Monash’s integrated approach had worked because every arm compensated for the limitations of the others, and none of them had been asked to do more than they were capable of doing. The aerial resupply worked perfectly. Ammunition crates landed within a hundred meters of the advancing infantry, delivered on schedule by pilots flying low through ground fire and their own artillery shells.

It was a proof of concept that wouldn’t be fully exploited for another 26 years, not until 1944, when paratroopers and aerial supply became standard tools of warfare. In July 1918, the idea of dropping supplies from an aircraft onto a moving battlefield was so new that most officers on the Western Front didn’t believe it was possible until Monash did it.

 Pershing’s response to the battle arrived faster than the after-action reports. The American commander issued a directive within days of Hamel. American troops would never again be employed in this manner under foreign command. The directive didn’t criticize Monash by name, and it didn’t acknowledge that the American troops had performed well.

It simply closed the door. The four companies from the 33rd Division were withdrawn from the Australian Corps area, returned to their own division, and absorbed back into the American command structure. The experience they’d gained at Hamel went with them, but the partnership didn’t.

 The irony wasn’t lost on anyone who’d watched the fight. Pershing had pulled his men out to protect the principle of American independence in command. The battle that followed proved that the Americans fought better under Monash’s plan than they’d have fought under any plan their own inexperienced officers could have produced. Pershing’s ban wasn’t a punishment.

 It was an admission wrapped in the language of sovereignty that an Australian general had used American soldiers more effectively than America could, and that this fact was too uncomfortable to allow a repetition. Hamel was the only engagement in the entire war where American infantry served under Australian command.

 It stayed that way because Pershing made certain it would. For Monash, Hamel was step one. The combined arms approach he’d tested on the 4th of July, infantry, tanks, artillery, and aircraft operating as a single system, became the foundation for the 100 Days Offensive that began on the 8th of August, 1918. That operation, launched at Amiens with the Australian Corps as one of the lead formations, shattered the German line, and began the advance that ended the war in November.

Military historians who study the 100 Days trace its operational blueprint directly back to Le Hamel. The 93-minute battle on the 4th of July wasn’t a sideshow. It was a rehearsal for the killing blow. Monash never commanded American troops again. He didn’t need to. The Australian Corps fought through the Hindenburg Line in September and October of ’18, breaking fortifications that the Germans considered impregnable.

 And Monash’s combined arms method was adopted, with modifications, by every major Allied formation in the final months of the war. The man who’d been a part-time militia officer and a civil engineer from Melbourne had produced the tactical blueprint that ended the deadliest conflict in human history up to that point.

He went home to Australia after the armistice, returned to engineering, and spent the rest of his life being underestimated by people who couldn’t reconcile his background with what he’d accomplished.
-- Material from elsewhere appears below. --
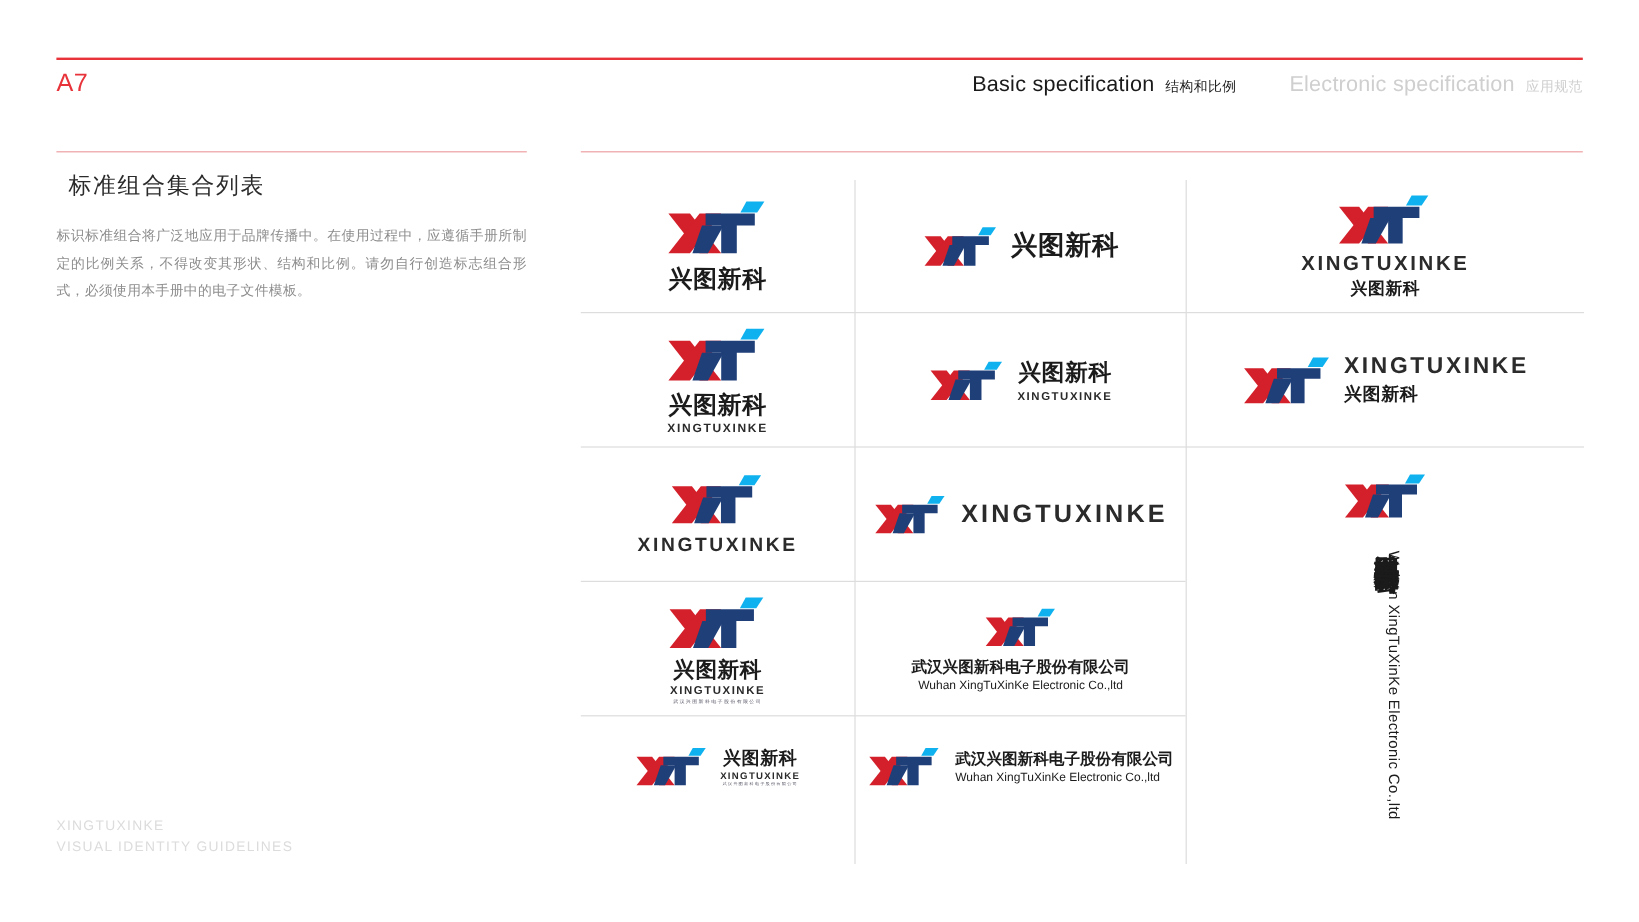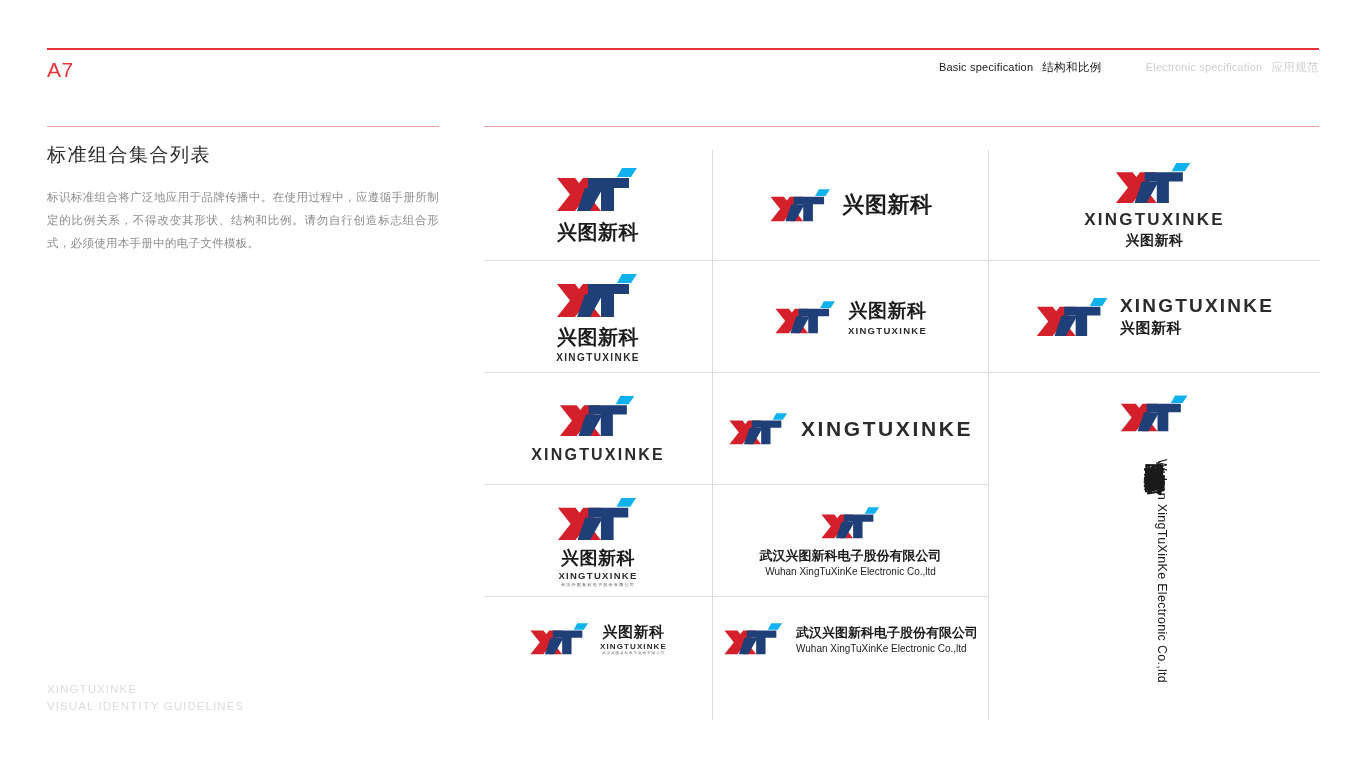"Basic specification" .nav-en { font-size: 11px -> 18px }
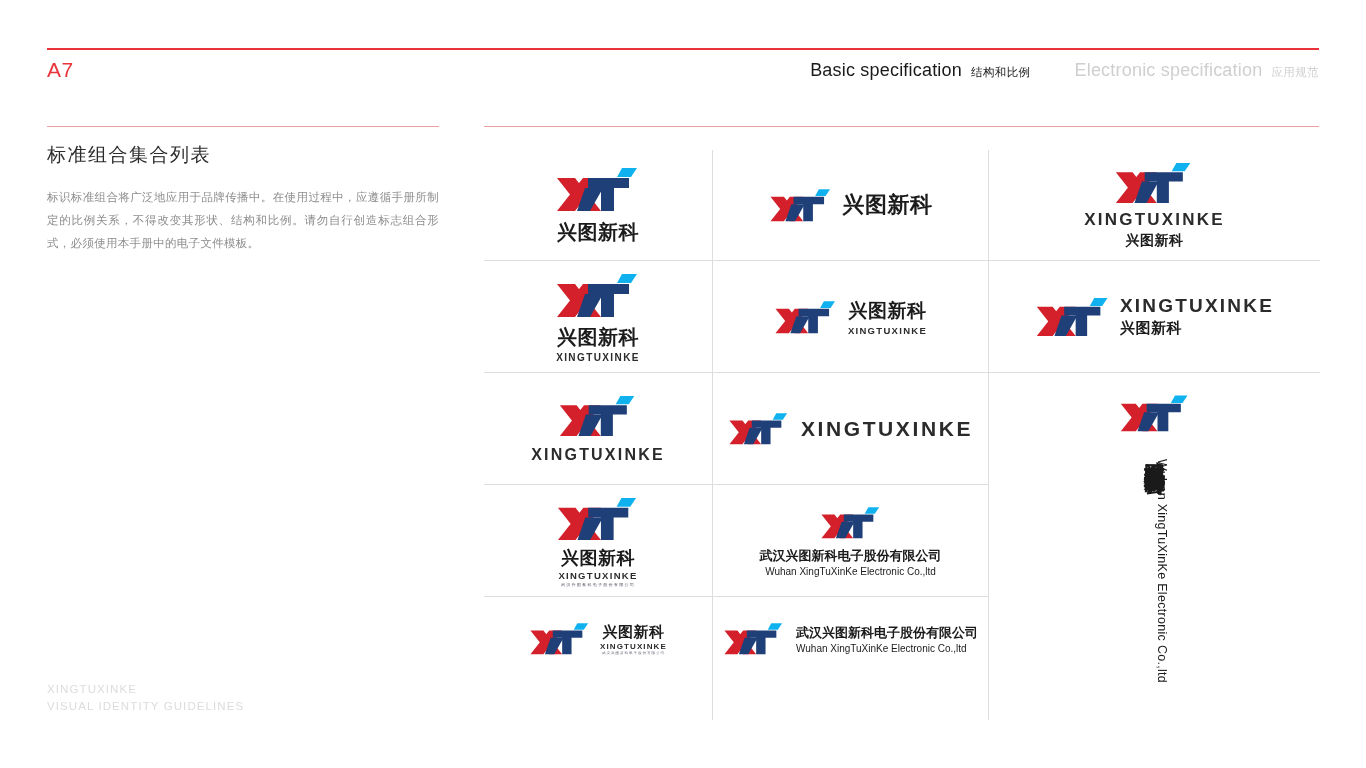"标准组合集合列表" .sec-title { left: 47px -> 57px }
The two Americans who’d put on Australian uniforms on the 3rd of July went back to their own units after the battle.

Their names aren’t recorded in the official histories, just the fact that it happened. Two men from Illinois who decided that an order from the most powerful general in their army mattered less than the fight they’d trained for and the Australians they’d trained with. They borrowed the uniform, walked into the barrage, and came out the other side in one piece.

 Then they gave the kit back, put their own uniforms on, and went back to being American soldiers who’d never been told what they’d helped prove.